Paul C. Harris, an assistant professor in Virginia’s counselor-education program, gained widespread support on social media and from prominent scholars last month after announcing his tenure bid had been denied, The Chronicle reported. An internal review committee told Harris that his denial reflected a lack of scholarly productivity, but the committee cited inaccurate publication data, Harris said.

And the professor and his supporters questioned whether those reviewing his dossier understood Harris’s discipline well enough to weigh in on his work. There were no people of color on Harris’s original promotion-and-tenure committee, and Harris told The Chronicle that he knew the identities of two of the three members of the internal review committee that evaluated his work, both of whom were white. That lack of representation, his allies said, amounted to racial bias.

Thousands, including many alumni and faculty members, signed a petition supporting Harris’s tenure case. On June 24, Robert C. Pianta, dean of UVa’s Curry School of Education and Human Development, informed Harris in a letter that he planned to “re-open” the case. Pianta wrote that he would add “two full Professors who can provide additional perspective on your work” to the promotion-and-tenure committee charged with reviewing Harris’s file. (Harris provided a copy of the letter to The Chronicle.)

On Friday, exactly one month later, Harris was called to a meeting with Pianta and Maite Brandt-Pearce, the vice provost for faculty affairs. (Harris requested Brandt-Pearce be present at the meeting.) In the meeting, Pianta told Harris he’d been recommended for promotion and tenure.

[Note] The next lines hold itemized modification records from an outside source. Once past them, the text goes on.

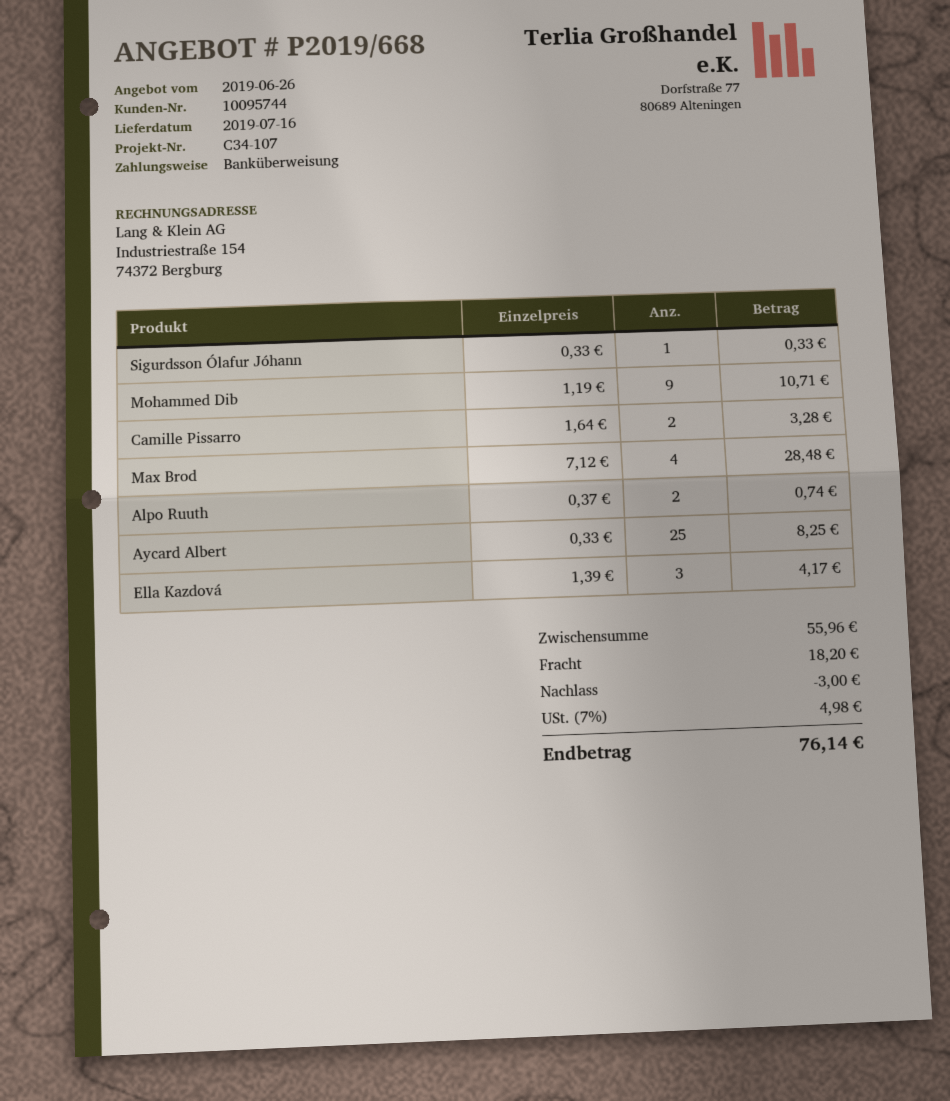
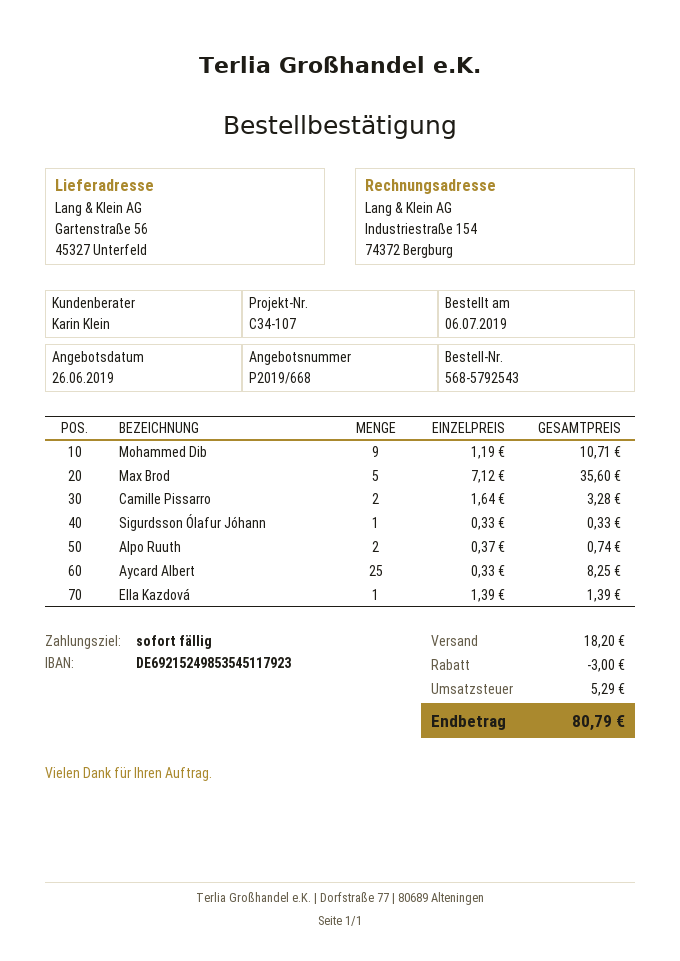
Max Brod: 4 x 7.12 = 28.48 -> 5 x 7.12 = 35.60
Ella Kazdová: 3 x 1.39 = 4.17 -> 1 x 1.39 = 1.39
tax: 4.98 -> 5.29
total: 76.14 -> 80.79

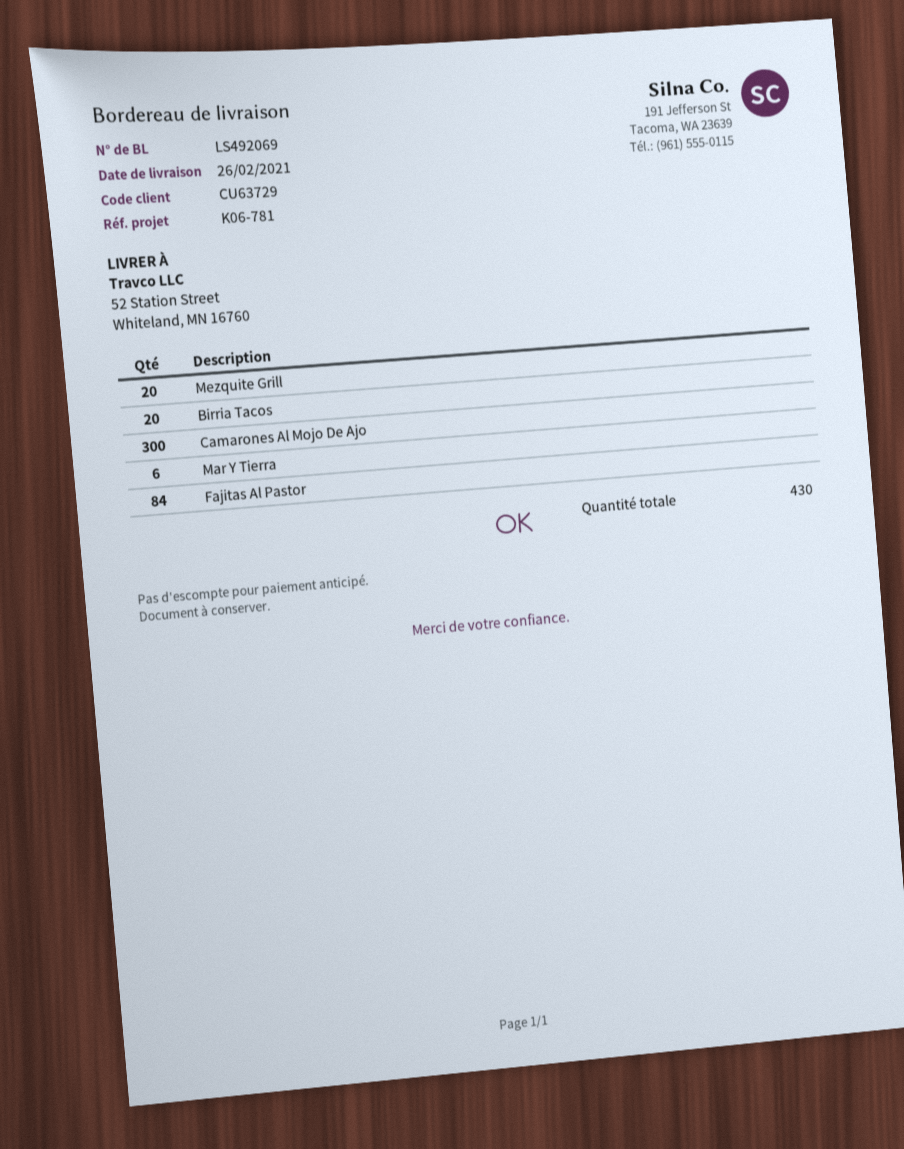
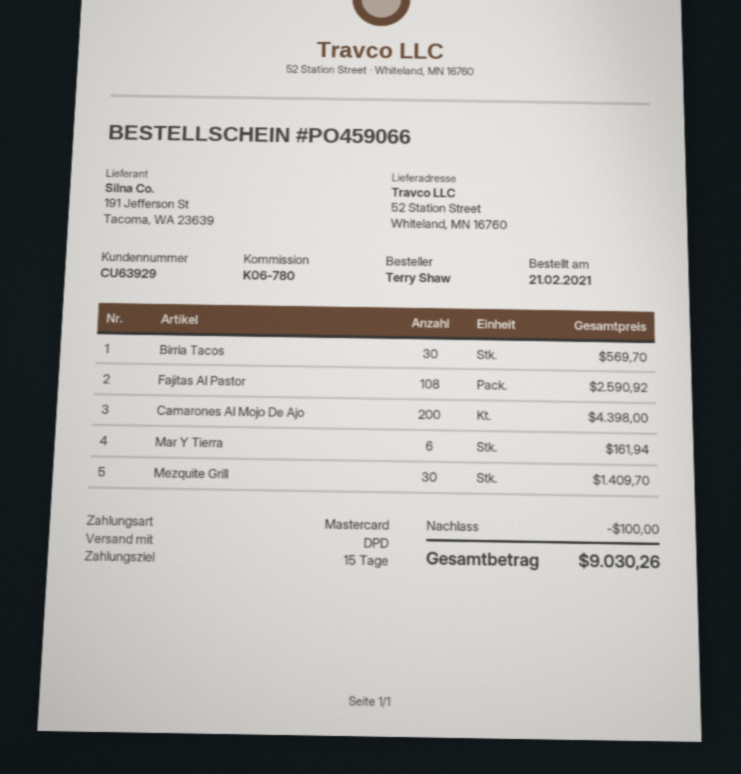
customer number: CU63729 -> CU63929
reference: K06-781 -> K06-780
Mezquite Grill: 20 -> 30
Birria Tacos: 20 -> 30
Camarones Al Mojo De Ajo: 300 -> 200
Fajitas Al Pastor: 84 -> 108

When you get a letter from your provost saying that she supports your dean's re-evaluation in favor of tenure and has sent it to the BOV for final approval. #grateful #hopeful #ILoveMyVillageOfSupport #TeammatesMatter #GodIsGood #BlackintheIvory

— Paul C. Harris (@paulharris917) July 24, 2020

“I think there are systems and processes that can be improved, and I think my case highlighted that,” Harris said in an interview. “It took a lot longer than I would have liked for that decision to be made, but I’m grateful that it was made.”

The provost, M. Elizabeth Magill, who initially rejected Harris’s appeal, also signed off on the decision. “I was happy to support Dean Pianta’s decision to review professor Paul Harris’s appeal and grant him tenure based on the additional information he provided,” Magill said in a statement provided by a university spokesman. “Professor Harris is an excellent educator and UVa is fortunate to have him.” The recommendation will now be sent to the university’s Board of Visitors for final approval.

Harris said he wasn’t aware of any additional information presented in his appeal that was not in his original tenure dossier, or of the specifics of why administrators decided to review his case.

“I don’t know what happened, or what it took, or what shifted and where,” Harris said. “I just know that it took longer than we would have liked. But we’re grateful for the outcome, because it’s what we always felt was right.”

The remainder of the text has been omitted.